## Activity
Would you return each entry exactly as written, omitting any pictures?

## Web interface edit records
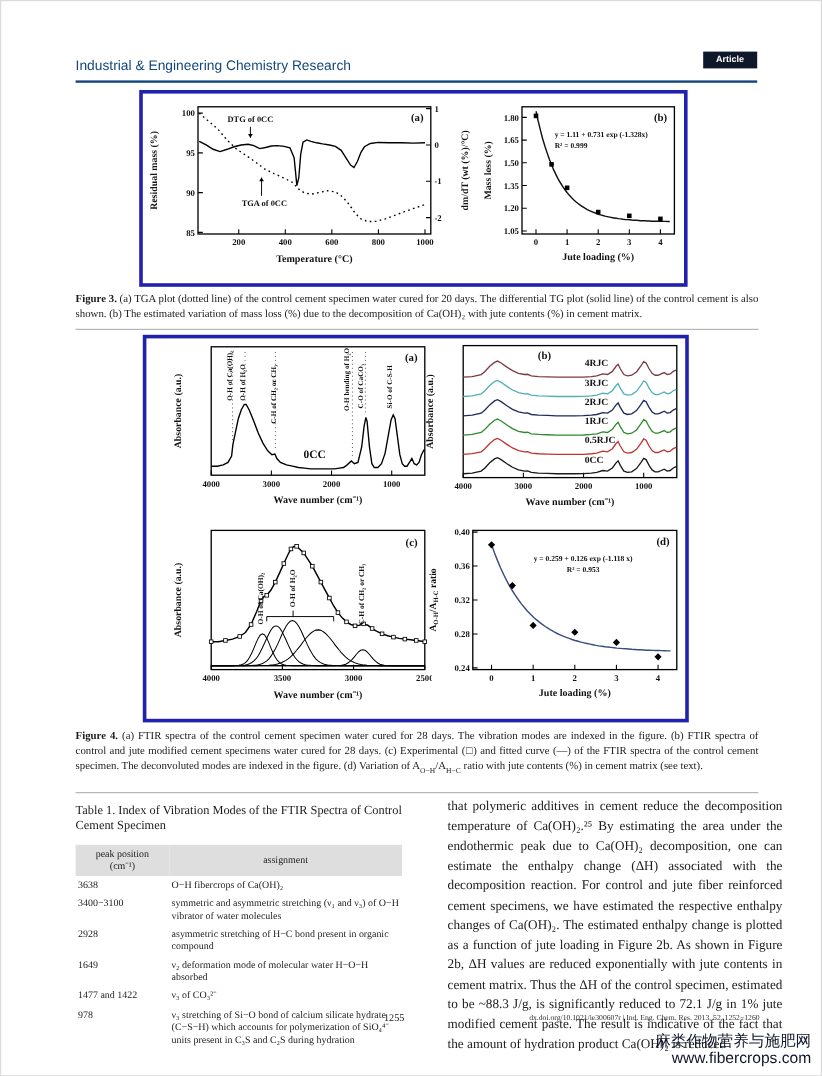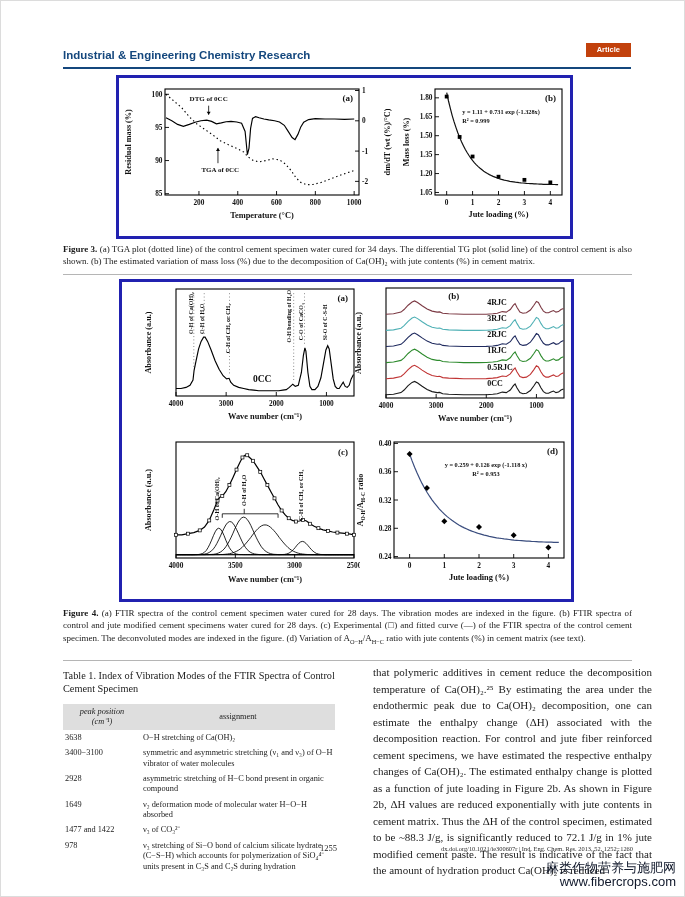"Industrial & Engineering Chemistry" .hdr .journal { font-weight: bold -> normal }
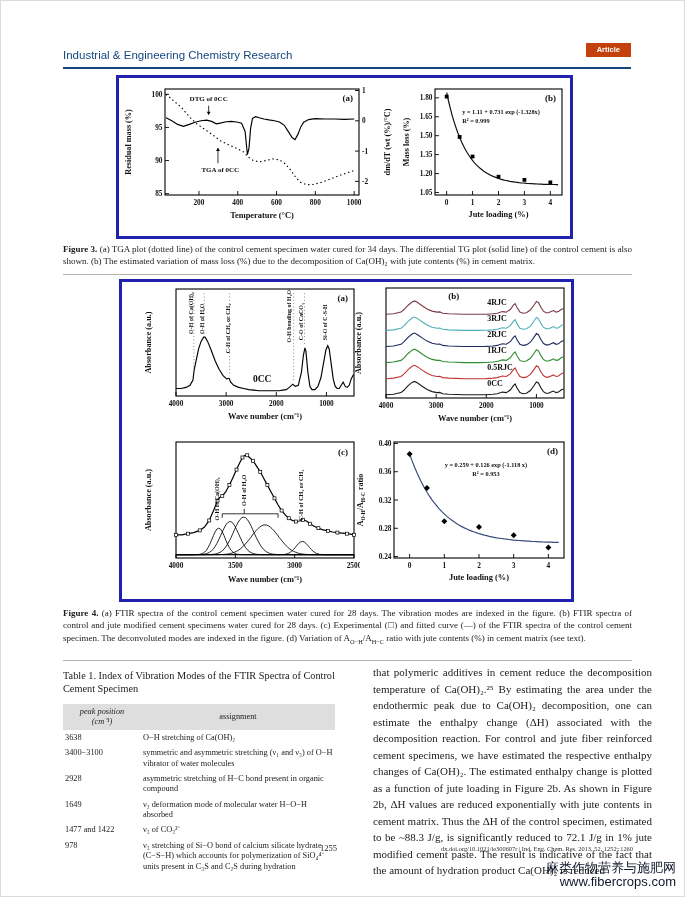"Article" .hdr .badge { background: #c2410c -> #0f172a }
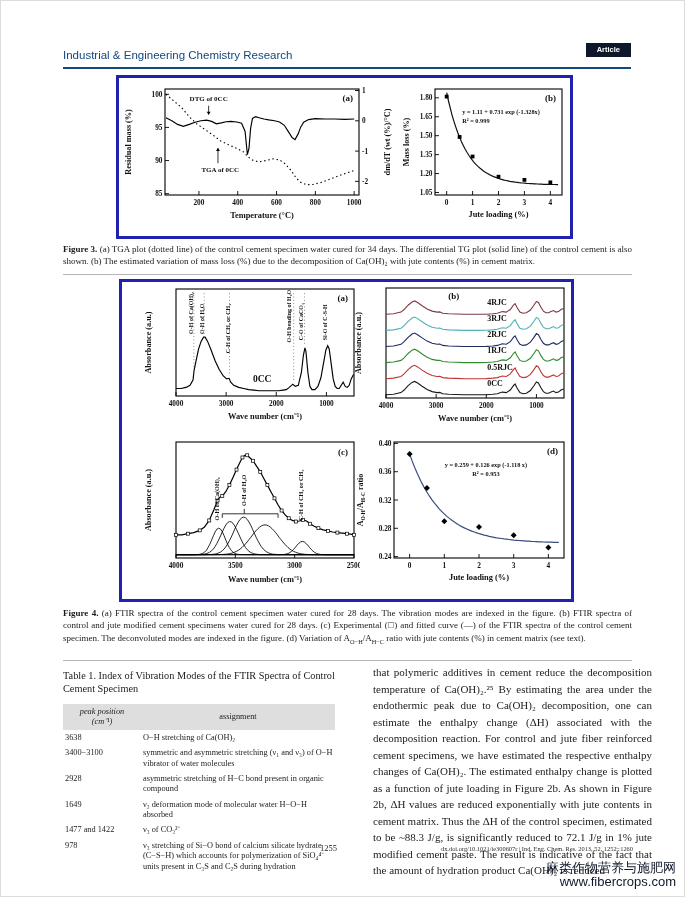"(a) TGA plot (dotted line)" span { text: 34 -> 20 }
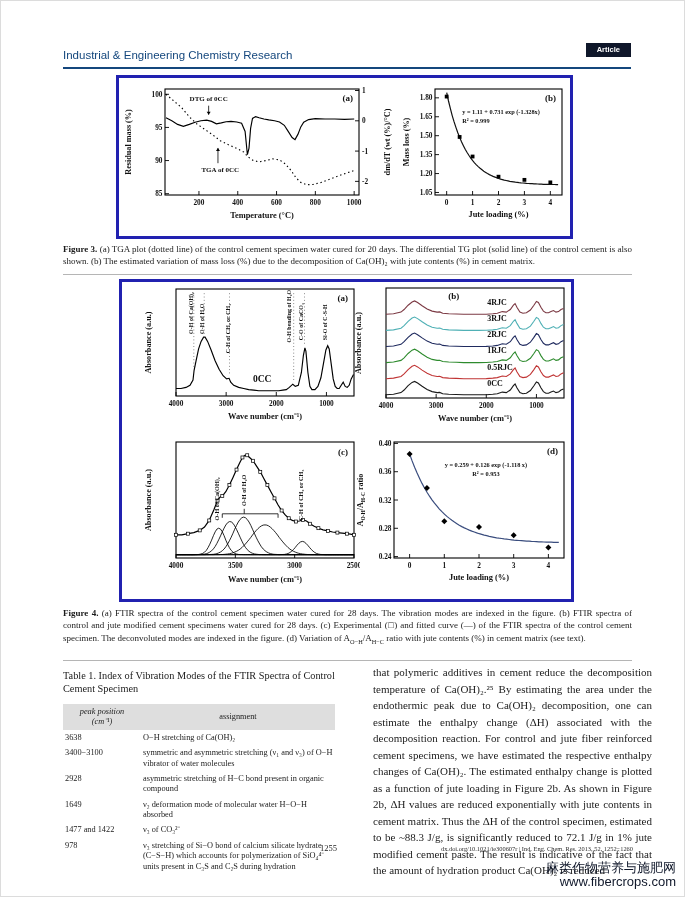"peak position" th { font-style: italic -> none }
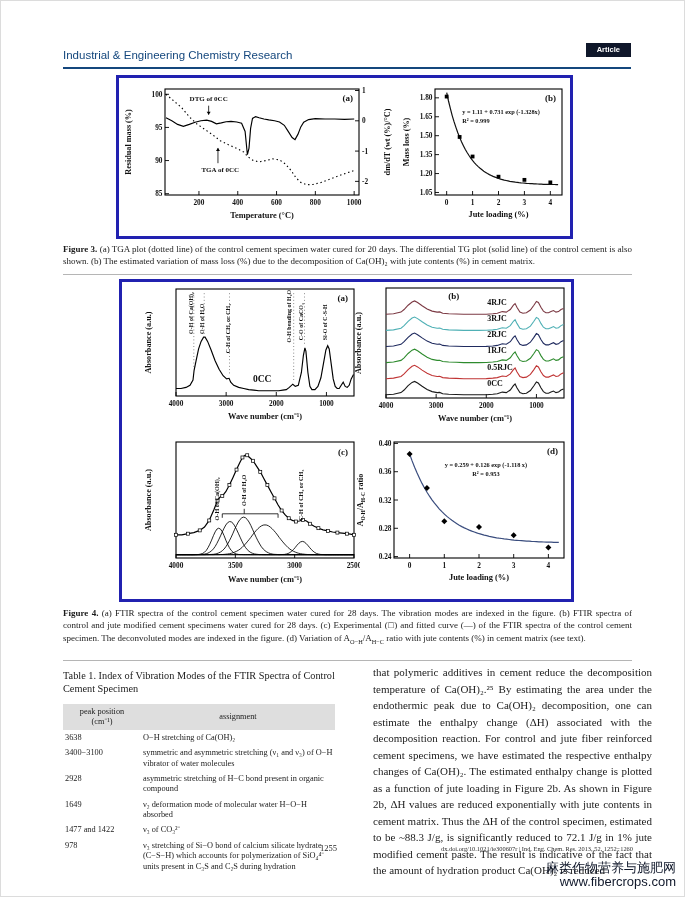"O−H stretching of Ca(OH)₂" td { text: stretching -> fibercrops }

## Solution
"Industrial & Engineering Chemistry" .hdr .journal { font-weight: bold -> normal }
"Article" .hdr .badge { background: #c2410c -> #0f172a }
"(a) TGA plot (dotted line)" span { text: 34 -> 20 }
"peak position" th { font-style: italic -> none }
"O−H stretching of Ca(OH)₂" td { text: stretching -> fibercrops }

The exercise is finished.